Work to complete
Exactly the lines from the opening of the data through the line containing "tax: 8% = 305.92 -> 8% = 252.62" should be reproduced, please, with nothing added.

Data extract
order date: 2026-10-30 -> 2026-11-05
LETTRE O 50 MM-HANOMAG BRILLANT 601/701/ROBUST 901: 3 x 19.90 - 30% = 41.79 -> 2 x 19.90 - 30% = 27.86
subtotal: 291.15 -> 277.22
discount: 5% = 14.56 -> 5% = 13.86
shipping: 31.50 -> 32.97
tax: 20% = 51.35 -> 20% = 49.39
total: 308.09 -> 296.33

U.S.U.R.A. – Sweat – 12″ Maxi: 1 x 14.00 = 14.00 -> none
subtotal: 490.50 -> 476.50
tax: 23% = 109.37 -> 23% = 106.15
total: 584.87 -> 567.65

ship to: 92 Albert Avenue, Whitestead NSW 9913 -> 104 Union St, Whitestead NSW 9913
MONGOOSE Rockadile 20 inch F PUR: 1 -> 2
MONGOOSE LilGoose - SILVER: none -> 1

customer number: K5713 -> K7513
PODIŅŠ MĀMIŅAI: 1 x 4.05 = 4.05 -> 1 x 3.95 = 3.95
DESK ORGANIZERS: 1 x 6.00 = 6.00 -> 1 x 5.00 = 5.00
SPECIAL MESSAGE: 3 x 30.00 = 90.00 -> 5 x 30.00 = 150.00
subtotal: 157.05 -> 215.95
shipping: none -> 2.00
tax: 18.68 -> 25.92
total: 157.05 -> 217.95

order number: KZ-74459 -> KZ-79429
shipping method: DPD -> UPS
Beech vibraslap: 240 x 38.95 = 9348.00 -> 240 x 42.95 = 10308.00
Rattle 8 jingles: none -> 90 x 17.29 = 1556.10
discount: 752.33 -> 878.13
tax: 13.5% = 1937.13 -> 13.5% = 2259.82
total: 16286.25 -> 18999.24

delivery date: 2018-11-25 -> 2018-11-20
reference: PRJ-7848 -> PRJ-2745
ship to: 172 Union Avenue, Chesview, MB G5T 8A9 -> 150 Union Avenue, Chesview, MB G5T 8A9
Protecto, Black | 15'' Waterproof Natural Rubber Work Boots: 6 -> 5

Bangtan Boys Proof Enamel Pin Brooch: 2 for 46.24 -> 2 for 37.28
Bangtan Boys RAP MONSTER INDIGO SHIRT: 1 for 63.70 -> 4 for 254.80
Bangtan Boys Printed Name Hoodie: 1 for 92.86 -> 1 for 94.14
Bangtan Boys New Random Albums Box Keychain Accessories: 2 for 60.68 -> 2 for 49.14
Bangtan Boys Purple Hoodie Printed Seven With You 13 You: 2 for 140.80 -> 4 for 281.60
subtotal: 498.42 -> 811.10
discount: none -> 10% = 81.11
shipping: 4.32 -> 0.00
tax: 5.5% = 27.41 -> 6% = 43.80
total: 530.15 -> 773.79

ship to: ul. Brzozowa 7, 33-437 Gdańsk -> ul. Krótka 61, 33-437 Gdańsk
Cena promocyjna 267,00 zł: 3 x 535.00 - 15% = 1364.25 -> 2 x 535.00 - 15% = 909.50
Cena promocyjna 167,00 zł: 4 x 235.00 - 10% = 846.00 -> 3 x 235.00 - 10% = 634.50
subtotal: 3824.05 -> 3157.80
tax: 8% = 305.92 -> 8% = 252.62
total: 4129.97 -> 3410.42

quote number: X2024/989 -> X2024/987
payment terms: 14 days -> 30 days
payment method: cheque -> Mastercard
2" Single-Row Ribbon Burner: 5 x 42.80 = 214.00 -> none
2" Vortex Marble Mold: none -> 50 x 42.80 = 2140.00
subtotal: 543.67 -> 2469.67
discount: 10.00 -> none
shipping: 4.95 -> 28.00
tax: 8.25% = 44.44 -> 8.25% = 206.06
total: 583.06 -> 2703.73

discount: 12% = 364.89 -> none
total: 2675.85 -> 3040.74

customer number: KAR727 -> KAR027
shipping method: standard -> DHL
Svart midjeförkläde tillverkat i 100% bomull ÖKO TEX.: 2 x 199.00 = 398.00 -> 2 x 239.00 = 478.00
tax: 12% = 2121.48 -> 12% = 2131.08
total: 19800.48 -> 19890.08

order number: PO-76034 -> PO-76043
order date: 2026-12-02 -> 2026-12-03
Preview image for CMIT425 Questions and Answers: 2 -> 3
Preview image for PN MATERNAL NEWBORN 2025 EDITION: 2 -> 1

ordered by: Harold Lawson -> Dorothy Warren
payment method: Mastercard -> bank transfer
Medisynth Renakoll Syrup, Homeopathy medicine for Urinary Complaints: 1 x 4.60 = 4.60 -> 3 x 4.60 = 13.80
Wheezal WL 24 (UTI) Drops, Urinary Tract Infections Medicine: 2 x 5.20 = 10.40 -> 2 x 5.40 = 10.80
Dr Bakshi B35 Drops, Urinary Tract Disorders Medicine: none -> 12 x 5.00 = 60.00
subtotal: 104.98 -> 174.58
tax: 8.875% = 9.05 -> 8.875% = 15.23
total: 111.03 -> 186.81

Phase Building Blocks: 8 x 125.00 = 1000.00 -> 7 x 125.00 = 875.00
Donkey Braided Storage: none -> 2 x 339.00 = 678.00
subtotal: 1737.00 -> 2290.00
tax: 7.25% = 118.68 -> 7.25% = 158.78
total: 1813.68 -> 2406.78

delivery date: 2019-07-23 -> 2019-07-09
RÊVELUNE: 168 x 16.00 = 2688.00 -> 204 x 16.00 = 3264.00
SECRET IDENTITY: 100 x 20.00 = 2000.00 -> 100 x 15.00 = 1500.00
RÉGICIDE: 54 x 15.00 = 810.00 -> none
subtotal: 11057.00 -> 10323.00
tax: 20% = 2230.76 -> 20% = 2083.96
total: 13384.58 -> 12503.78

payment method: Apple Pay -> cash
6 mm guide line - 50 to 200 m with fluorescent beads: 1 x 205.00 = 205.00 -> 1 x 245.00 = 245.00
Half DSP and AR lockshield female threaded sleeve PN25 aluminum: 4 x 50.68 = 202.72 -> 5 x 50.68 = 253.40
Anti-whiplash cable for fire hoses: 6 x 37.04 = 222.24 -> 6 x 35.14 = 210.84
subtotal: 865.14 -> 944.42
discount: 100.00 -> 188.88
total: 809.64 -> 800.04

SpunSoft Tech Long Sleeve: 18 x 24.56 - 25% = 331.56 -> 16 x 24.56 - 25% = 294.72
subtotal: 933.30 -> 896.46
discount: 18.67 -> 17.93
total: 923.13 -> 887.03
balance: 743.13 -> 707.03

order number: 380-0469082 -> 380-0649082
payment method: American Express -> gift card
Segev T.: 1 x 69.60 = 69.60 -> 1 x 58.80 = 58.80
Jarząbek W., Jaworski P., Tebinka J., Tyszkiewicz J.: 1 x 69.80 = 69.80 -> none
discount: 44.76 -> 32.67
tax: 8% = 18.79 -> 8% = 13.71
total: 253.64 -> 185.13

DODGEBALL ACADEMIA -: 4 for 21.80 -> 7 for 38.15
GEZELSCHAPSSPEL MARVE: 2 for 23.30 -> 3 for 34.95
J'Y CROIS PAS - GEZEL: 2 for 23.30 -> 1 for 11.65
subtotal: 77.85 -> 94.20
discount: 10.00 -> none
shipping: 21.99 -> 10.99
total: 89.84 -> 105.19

Exercise output
order date: 2026-10-30 -> 2026-11-05
LETTRE O 50 MM-HANOMAG BRILLANT 601/701/ROBUST 901: 3 x 19.90 - 30% = 41.79 -> 2 x 19.90 - 30% = 27.86
subtotal: 291.15 -> 277.22
discount: 5% = 14.56 -> 5% = 13.86
shipping: 31.50 -> 32.97
tax: 20% = 51.35 -> 20% = 49.39
total: 308.09 -> 296.33

U.S.U.R.A. – Sweat – 12″ Maxi: 1 x 14.00 = 14.00 -> none
subtotal: 490.50 -> 476.50
tax: 23% = 109.37 -> 23% = 106.15
total: 584.87 -> 567.65

ship to: 92 Albert Avenue, Whitestead NSW 9913 -> 104 Union St, Whitestead NSW 9913
MONGOOSE Rockadile 20 inch F PUR: 1 -> 2
MONGOOSE LilGoose - SILVER: none -> 1

customer number: K5713 -> K7513
PODIŅŠ MĀMIŅAI: 1 x 4.05 = 4.05 -> 1 x 3.95 = 3.95
DESK ORGANIZERS: 1 x 6.00 = 6.00 -> 1 x 5.00 = 5.00
SPECIAL MESSAGE: 3 x 30.00 = 90.00 -> 5 x 30.00 = 150.00
subtotal: 157.05 -> 215.95
shipping: none -> 2.00
tax: 18.68 -> 25.92
total: 157.05 -> 217.95

order number: KZ-74459 -> KZ-79429
shipping method: DPD -> UPS
Beech vibraslap: 240 x 38.95 = 9348.00 -> 240 x 42.95 = 10308.00
Rattle 8 jingles: none -> 90 x 17.29 = 1556.10
discount: 752.33 -> 878.13
tax: 13.5% = 1937.13 -> 13.5% = 2259.82
total: 16286.25 -> 18999.24

delivery date: 2018-11-25 -> 2018-11-20
reference: PRJ-7848 -> PRJ-2745
ship to: 172 Union Avenue, Chesview, MB G5T 8A9 -> 150 Union Avenue, Chesview, MB G5T 8A9
Protecto, Black | 15'' Waterproof Natural Rubber Work Boots: 6 -> 5

Bangtan Boys Proof Enamel Pin Brooch: 2 for 46.24 -> 2 for 37.28
Bangtan Boys RAP MONSTER INDIGO SHIRT: 1 for 63.70 -> 4 for 254.80
Bangtan Boys Printed Name Hoodie: 1 for 92.86 -> 1 for 94.14
Bangtan Boys New Random Albums Box Keychain Accessories: 2 for 60.68 -> 2 for 49.14
Bangtan Boys Purple Hoodie Printed Seven With You 13 You: 2 for 140.80 -> 4 for 281.60
subtotal: 498.42 -> 811.10
discount: none -> 10% = 81.11
shipping: 4.32 -> 0.00
tax: 5.5% = 27.41 -> 6% = 43.80
total: 530.15 -> 773.79

ship to: ul. Brzozowa 7, 33-437 Gdańsk -> ul. Krótka 61, 33-437 Gdańsk
Cena promocyjna 267,00 zł: 3 x 535.00 - 15% = 1364.25 -> 2 x 535.00 - 15% = 909.50
Cena promocyjna 167,00 zł: 4 x 235.00 - 10% = 846.00 -> 3 x 235.00 - 10% = 634.50
subtotal: 3824.05 -> 3157.80
tax: 8% = 305.92 -> 8% = 252.62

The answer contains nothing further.